What spatial analysis can I do with presence absence point data in a cross sectional?

AnthoniaOnyeahialam · ‎01-13-2014

I have gathered point data in a cross sectional survey of households which tells you the presence and absence of disease in each households without telling you how many disease cases occur. The idea is to measure households with a burden which is not necessarily translated to disease counts. I want to explore the spatial patterns of these burdens but from what I see of Moran's I or Getis and other spatial statistics tool in ArcGIS, they only deal with continuous data and not favourable for binary presence absence data.

The question I want to answer is "Where are there clusters of disease burdened households?"

is this a possibility with a sample of 435 households in a cross sectional survey?
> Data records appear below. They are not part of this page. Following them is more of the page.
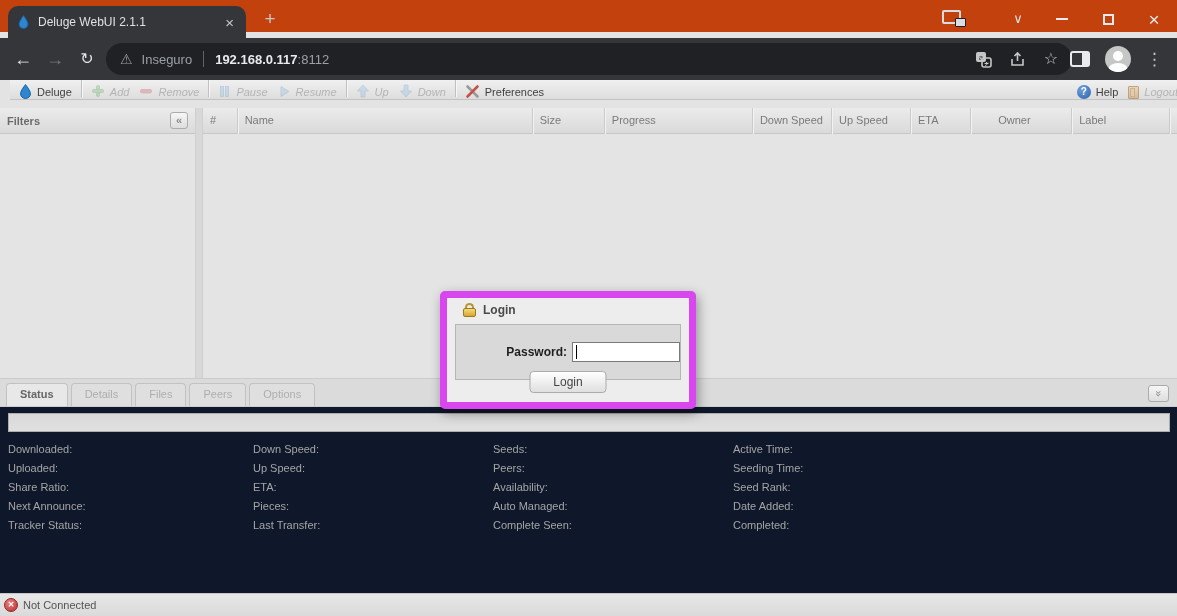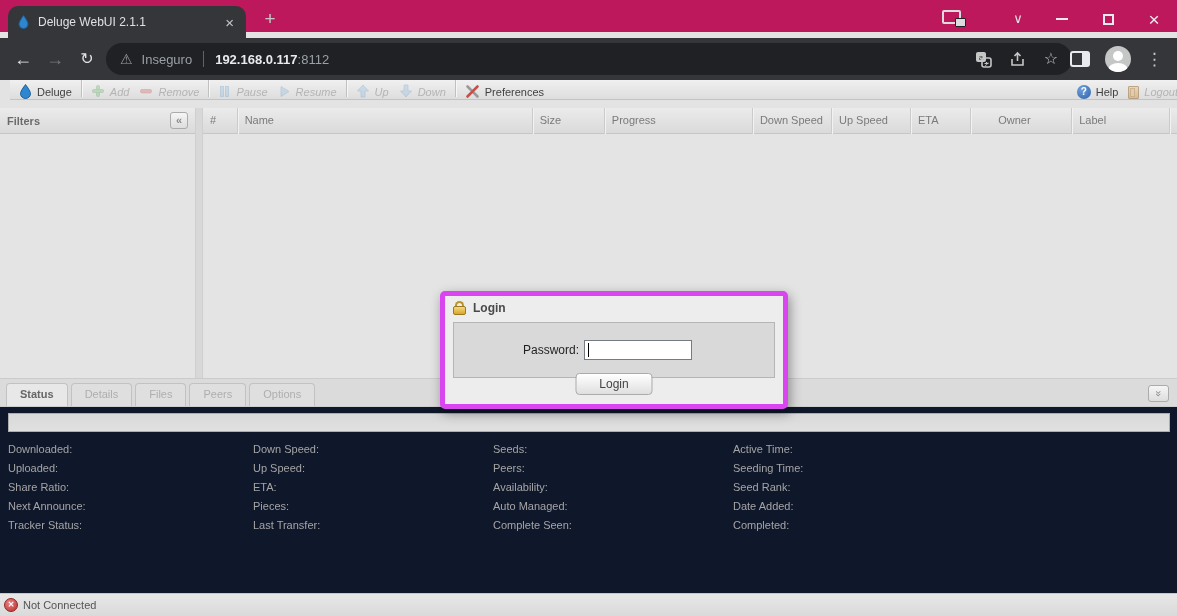"Deluge WebUI 2.1.1" .tabstrip { background: #be185d -> #c2410c }
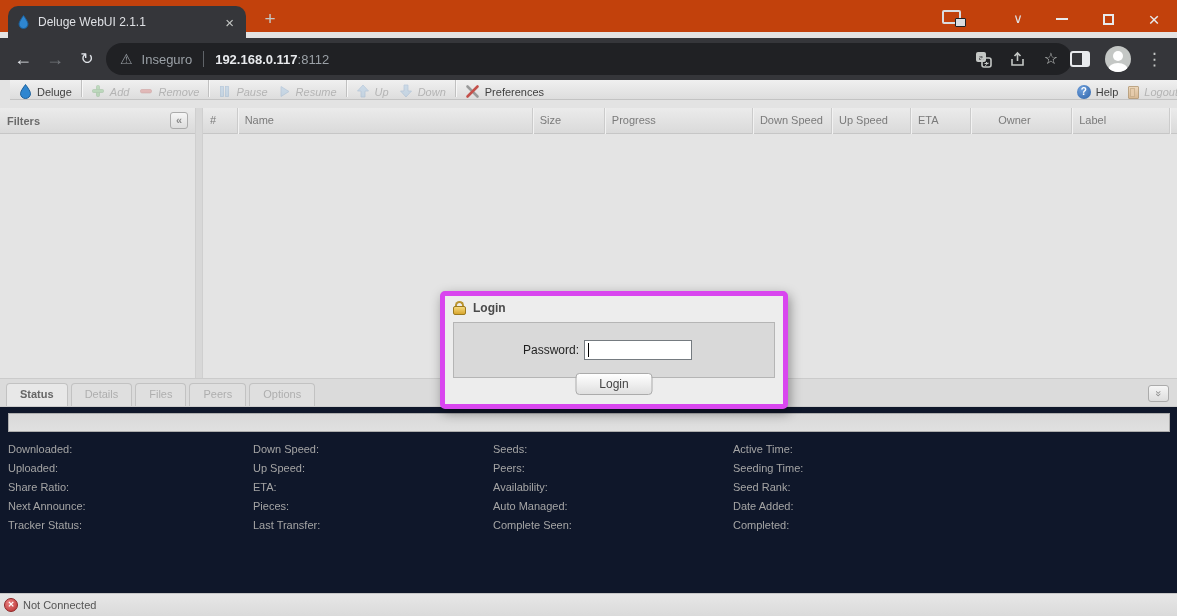"Login" .login-window { border: 5px solid #d946ef -> 7px solid #d946ef; padding-left: none -> 8px; width: 348px -> 256px }
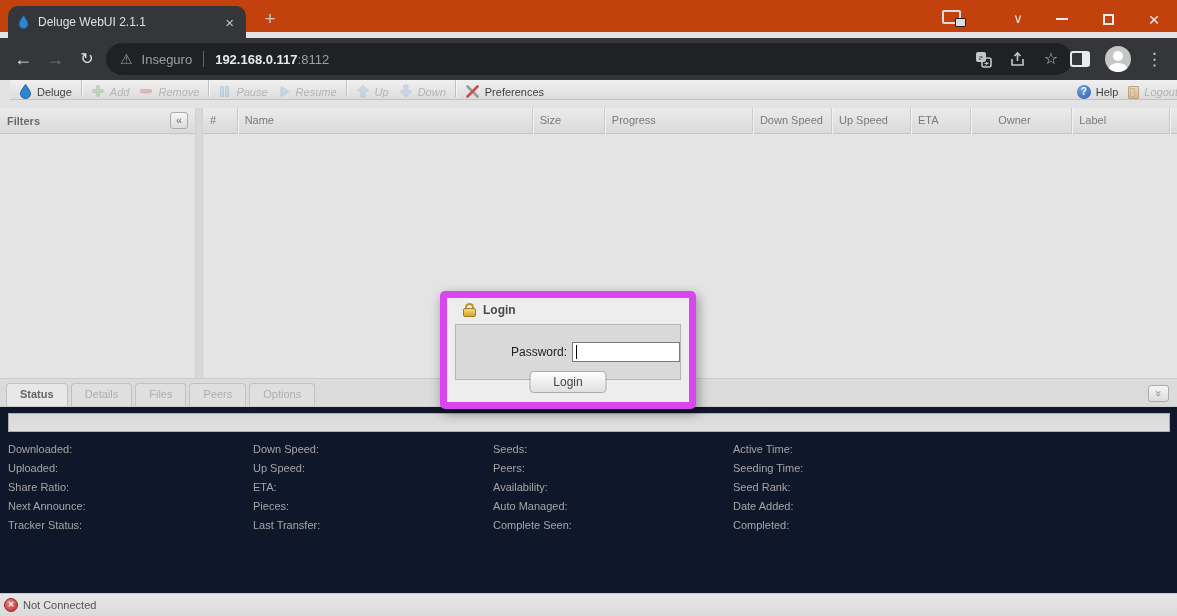"Password:" .pw-label { font-weight: none -> bold }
Could you please advise me if at all I am missing something out on ArcGIS that I could do with my data or if another software/method can deal with my type of data.

Thanks in advance

JeffreyEvans · ‎01-13-2014

You are fairly limited here. The two common pattern/autocorrelation statistics appropriate for binary data are the "General Cross-Product Statistic" or the "Joint-Count Statistic". Unfortunately, these are not available in ArcGIS. Here is a nice introduction to these statistics: http://www.stat.ncsu.edu/people/fuentes/courses/madrid/lectures/areal2.pdf

There is a Bernoulli specification of the SaTScan statistic but it can be a bit tricky to implement correctly.
http://www.satscan.org/papers/k-cstm1997.pdf

AnthoniaOnyeahialam · ‎01-13-2014

You are fairly limited here. The two common pattern/autocorrelation statistics appropriate for binary data are the "General Cross-Product Statistic" or the "Joint-Count Statistic". Unfortunately, these are not available in ArcGIS. Here is a nice introduction to these statistics: http://www.stat.ncsu.edu/people/fuentes/courses/madrid/lectures/areal2.pdf

There is a Bernoulli specification of the SaTScan statistic but it can be a bit tricky to implement correctly.
http://www.satscan.org/papers/k-cstm1997.pdf

Thank you Jeffrey, for suggesting an alternative. ArcGIS never tells us what underlying assumptions of these methods are. I will explore SaTScan.

Best

LaurenScott · ‎01-15-2014

Hi Anthonia,
Here are some suggestions that may help you answer your question. There are actually several tools that could help you analyze your presence/absence data. You could run Average Nearest Neighbor on all your surveyed households and compare that to Average Nearest Neighbor for just the positive households. This would help you answer questions about overall clustering of the positives. You could create a composite line graph of K Function results for all households surveyed and also for just the positive households to understand if there are any particular distances where clustering is statistically significant. If you have ArcGIS 10.2 or later, however, I recommend that you use the the Optimized Hot Spot Analysis tool. This will give you information about where the disease impacted households are clustered. Because you have both presence AND absence information I would like to recommend the following:
1) Run Optimized Hot Spot Analysis (OHSA) on all households surveyed. Do not use an Analysis Field. Select to aggregate to a fishnet grid (COUNT_INCIDENTS_WITHIN_FISHNET_POLYGONS). This will create a fishnet polygon grid that overlays the households that you surveyed and for now, that's what you want! Let's call this fishnet polygon grid, TheStudyArea. Because you have done the analysis on ALL households surveyed you will get coverage even in locations with no PRESENCE... and that's what you want.
2) Now run Optimized Hot Spot Analysis again only on the points (households) that were positive. This time select to aggregate incidents to aggregation polygons (COUNT_INCIDENTS_WITHIN_AGGREGATION_POLYGONS). Use TheStudyArea for your aggregation polygons (Polygons For Aggregating Incidents Into Counts). This analysis answers the question: where are there lots of positive households?... This might be important if you want to make sure you get resources to the places where they are most needed. Note, however, that this analysis does not control for the number of households surveyed... we are only answering where do we have LOTS of households that are disease impacted. We will control for household density next.
3) Now do a spatial join so that each polygon grid cell in TheStudyArea gets a count representing the number of households that were surveyed (positive or negative) and also a count of the number of positive households. Add a new field to TheStudyArea and calculate it to be the ratio: positives divided by all households. Now run OHSA on this ratio. This will answer the question: where do we have unexpected clustering of disease impacted households given the spatial distribution and density of the households surveyed.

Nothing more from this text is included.